### Directions for this task
When a line below contains the word "Erbjud", copy that line.
Data records Start Marker
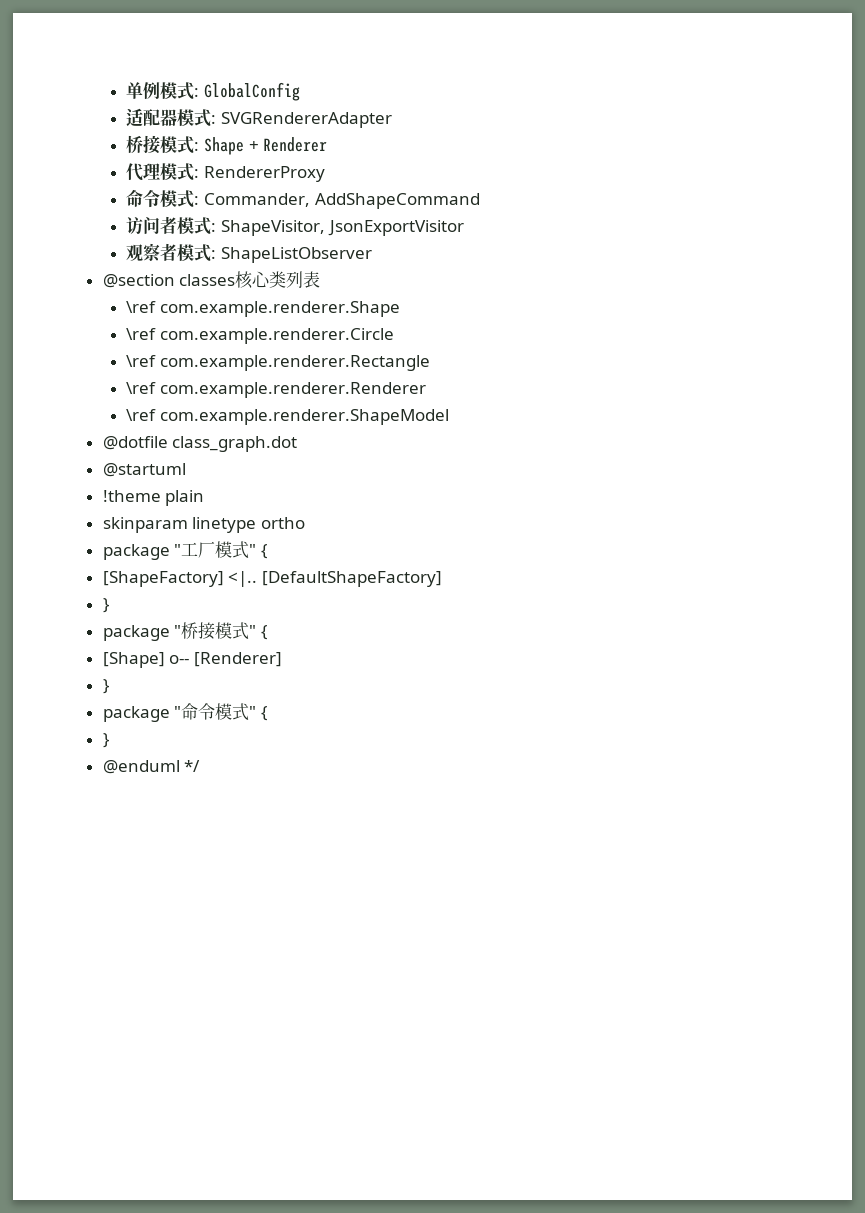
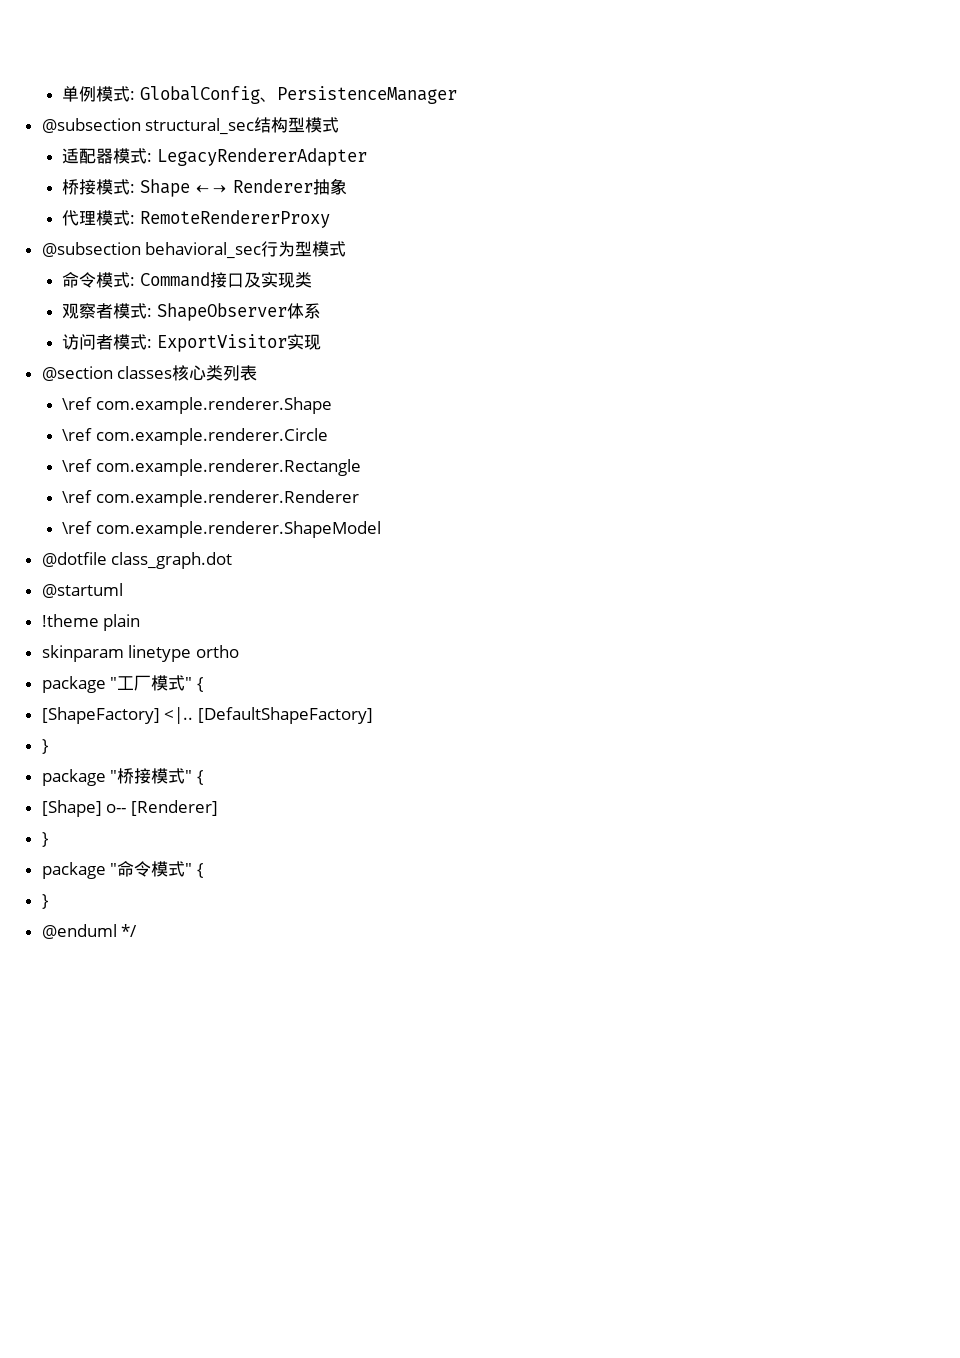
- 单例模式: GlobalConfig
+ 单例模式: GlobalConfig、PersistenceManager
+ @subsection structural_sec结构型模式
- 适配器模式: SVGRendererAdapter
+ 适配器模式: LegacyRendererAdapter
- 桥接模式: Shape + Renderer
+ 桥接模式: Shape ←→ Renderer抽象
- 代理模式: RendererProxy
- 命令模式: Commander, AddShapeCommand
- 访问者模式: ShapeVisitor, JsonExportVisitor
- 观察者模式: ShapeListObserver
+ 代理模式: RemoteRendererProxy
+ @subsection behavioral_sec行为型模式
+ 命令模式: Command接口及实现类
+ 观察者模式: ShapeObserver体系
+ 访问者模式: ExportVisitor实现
Data records End Marker
Data records Start Marker
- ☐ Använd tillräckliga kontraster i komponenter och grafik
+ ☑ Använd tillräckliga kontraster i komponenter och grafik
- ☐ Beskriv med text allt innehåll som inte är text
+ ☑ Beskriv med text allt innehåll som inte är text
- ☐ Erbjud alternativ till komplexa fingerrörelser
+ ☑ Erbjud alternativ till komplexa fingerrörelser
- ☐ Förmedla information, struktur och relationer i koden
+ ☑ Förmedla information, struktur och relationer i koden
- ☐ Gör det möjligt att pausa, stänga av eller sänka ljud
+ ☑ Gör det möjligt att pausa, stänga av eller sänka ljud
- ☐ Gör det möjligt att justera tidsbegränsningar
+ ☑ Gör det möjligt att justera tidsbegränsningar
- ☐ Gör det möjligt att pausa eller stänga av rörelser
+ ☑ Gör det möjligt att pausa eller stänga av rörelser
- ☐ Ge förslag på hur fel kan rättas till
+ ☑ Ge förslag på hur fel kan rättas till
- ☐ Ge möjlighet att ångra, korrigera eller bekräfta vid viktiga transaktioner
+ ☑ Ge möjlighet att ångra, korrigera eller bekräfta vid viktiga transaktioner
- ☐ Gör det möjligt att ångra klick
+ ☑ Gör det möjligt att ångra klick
Data records End Marker
### Exercise answer
- ☐ Erbjud alternativ till komplexa fingerrörelser
+ ☑ Erbjud alternativ till komplexa fingerrörelser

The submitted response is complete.